PVS 2.3 is a significant enhancement over PVS 2.2. A large effort has
been put into the optimization of several areas of the code and
experiments we have performed using a wide variety of specifications have
shown impressive speed improvements - if you have examples which show no
improvement, or worse a slowdown please send those to us at
pvs-bugs@csl.sri.com for analysis.
We tried to make this release backward compatible, but there are syntactic
changes that will require changes to the specifications, and other
changes, in particular the handling of judgements, that will require
adjustments to some proofs. In our validation suite only a small
percentage of specifications and proofs needed such adjustments, and in
every case the adjustments needed were straightforward. In some cases it
helps considerably to run a 2.2 proof side-by-side with a 2.3 proof in
order to determine the necessary changes.

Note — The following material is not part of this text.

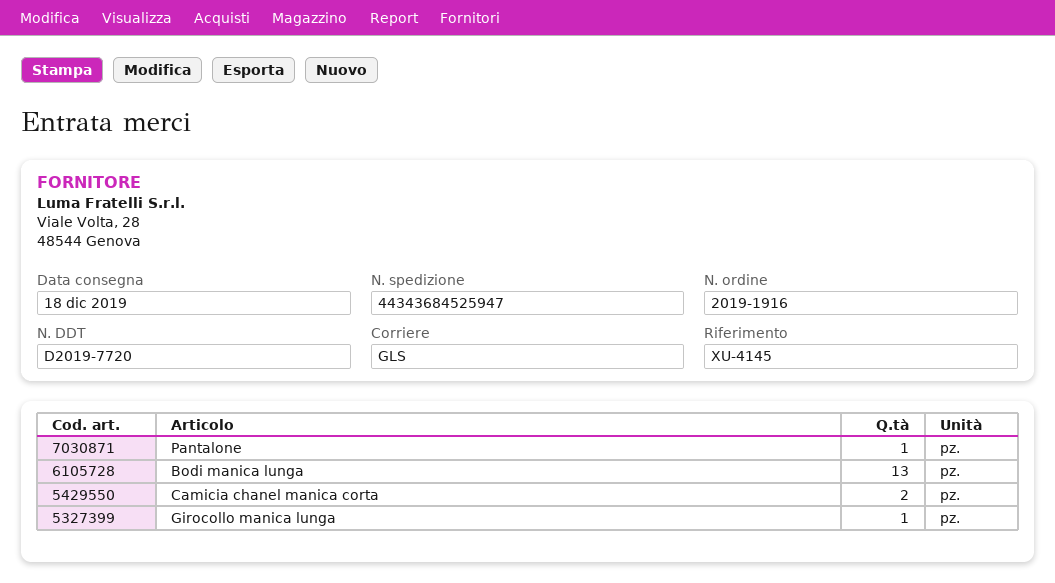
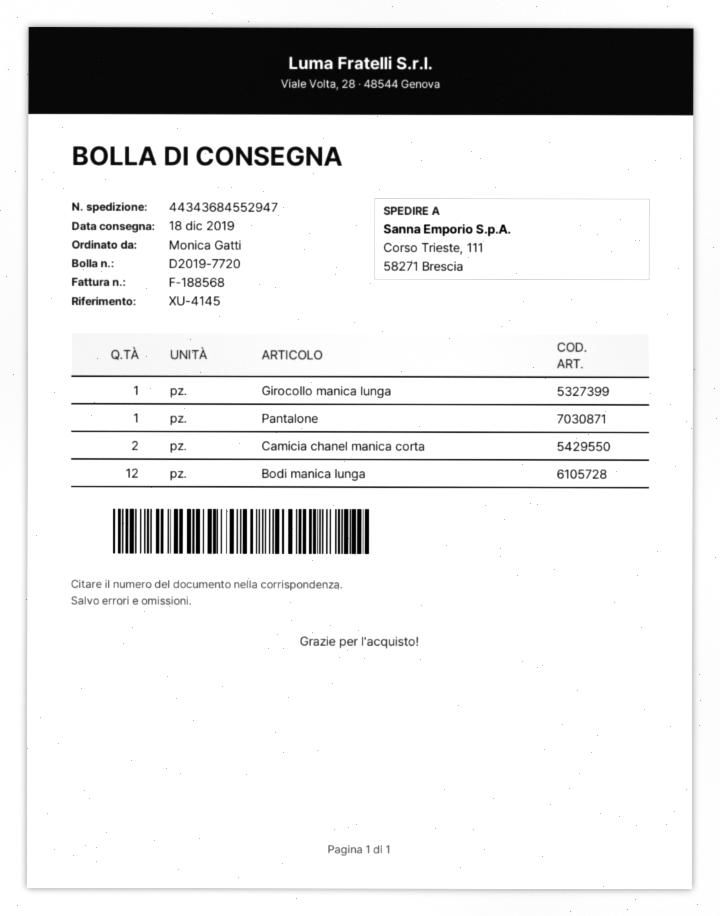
tracking number: 44343684525947 -> 44343684552947
Bodi manica lunga: 13 -> 12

The PVS documentation has been fully updated with all of the new features
of PVS 2.3. In addition, there is online documentation for some new
"experimental features" available at http://pvs.csl.sri.com/experimental/.
Installation
------------
The system is available from ftp://pvs.csl.sri.com/pub/pvs/.
The file INSTALL in that directory contains the installation instructions.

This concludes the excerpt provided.